Codification was a technocratic solution to a real problem, taking personal life details out of credit score determinations. After the passage of FCRA, this reform offered a brokered peace between the financial sector and consumers. The financial sector’s coding system generally took into account matters strictly financial such as high credit card balances and late payments, but it was also incomprehensible to the average person.

 
Surveillance in the digital economy

For most of the 20th century, credit-reporting agencies held a near monopoly on private-sector surveillance. When the FBI or IRS needed pernicious details about an individual, they often turned to credit-reporting agencies. But with the advent of social media and search engines that store your browser history, data-collecting has branched out of the financial sector and into the larger digital economy.

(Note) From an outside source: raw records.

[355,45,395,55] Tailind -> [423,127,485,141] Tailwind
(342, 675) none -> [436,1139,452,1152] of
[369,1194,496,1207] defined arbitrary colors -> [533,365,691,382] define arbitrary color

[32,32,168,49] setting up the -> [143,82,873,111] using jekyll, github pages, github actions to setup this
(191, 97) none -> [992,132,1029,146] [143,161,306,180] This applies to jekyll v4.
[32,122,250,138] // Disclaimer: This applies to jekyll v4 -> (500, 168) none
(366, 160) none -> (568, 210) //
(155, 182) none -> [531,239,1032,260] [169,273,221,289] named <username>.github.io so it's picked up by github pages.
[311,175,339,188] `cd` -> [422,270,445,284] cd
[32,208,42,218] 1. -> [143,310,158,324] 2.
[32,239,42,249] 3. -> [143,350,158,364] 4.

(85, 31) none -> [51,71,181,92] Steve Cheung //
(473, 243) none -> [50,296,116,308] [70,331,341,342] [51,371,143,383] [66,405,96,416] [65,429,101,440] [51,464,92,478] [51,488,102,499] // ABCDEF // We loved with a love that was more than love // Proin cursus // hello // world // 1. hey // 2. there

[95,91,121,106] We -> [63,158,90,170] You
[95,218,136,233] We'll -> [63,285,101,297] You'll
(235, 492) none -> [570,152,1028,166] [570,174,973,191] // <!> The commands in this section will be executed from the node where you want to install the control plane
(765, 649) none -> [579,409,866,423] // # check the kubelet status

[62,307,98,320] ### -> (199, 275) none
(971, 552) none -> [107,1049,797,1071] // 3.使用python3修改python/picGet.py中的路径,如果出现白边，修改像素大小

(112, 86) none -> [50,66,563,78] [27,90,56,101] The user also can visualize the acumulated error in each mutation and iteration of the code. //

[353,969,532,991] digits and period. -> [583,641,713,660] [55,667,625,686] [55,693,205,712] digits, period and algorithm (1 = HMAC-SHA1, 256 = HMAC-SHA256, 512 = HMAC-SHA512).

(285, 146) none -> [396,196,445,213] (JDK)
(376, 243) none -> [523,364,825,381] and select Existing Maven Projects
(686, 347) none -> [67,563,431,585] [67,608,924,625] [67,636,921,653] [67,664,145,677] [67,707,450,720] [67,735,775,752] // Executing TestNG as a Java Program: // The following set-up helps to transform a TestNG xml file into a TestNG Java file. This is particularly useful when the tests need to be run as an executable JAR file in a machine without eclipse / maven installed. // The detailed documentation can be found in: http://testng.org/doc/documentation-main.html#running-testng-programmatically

While many companies still check credit reports when hiring new employees, managers can now also routinely monitor Facebook and Twitter pages. This has forced credit-reporting agencies to upgrade their services from not only data storage but to — in the words of Equifax’s CEO in 1998 — “predicting the future of portfolios and individual consumers.”

The scope of information obtained by the Equifax hackers likely won’t be known for many years. As of last week, the company’s security has changed from asking for the last four digits of customers’ Social Security number to asking for the last six, so it’s safe to assume that if you were included in the breach, the last four digits of your Social Security number are likely out there.

Equifax reports that the company “has found no evidence of unauthorized activity on Equifax’s consumer or commercial credit reporting databases,” but what this means exactly is unclear. In 2012, The New York Times uncovered that credit-reporting agencies had a two-tiered system: one for high-end individuals and one for the rest of us.

If there’s anything positive to be taken away from Equifax’s security blunder, it’s that it reminds us that in a shadowy surveillance economy, we aren’t the employee or the consumer, but the product. What’s to be done about this is up for debate — but not one we’re allowed to have any say in.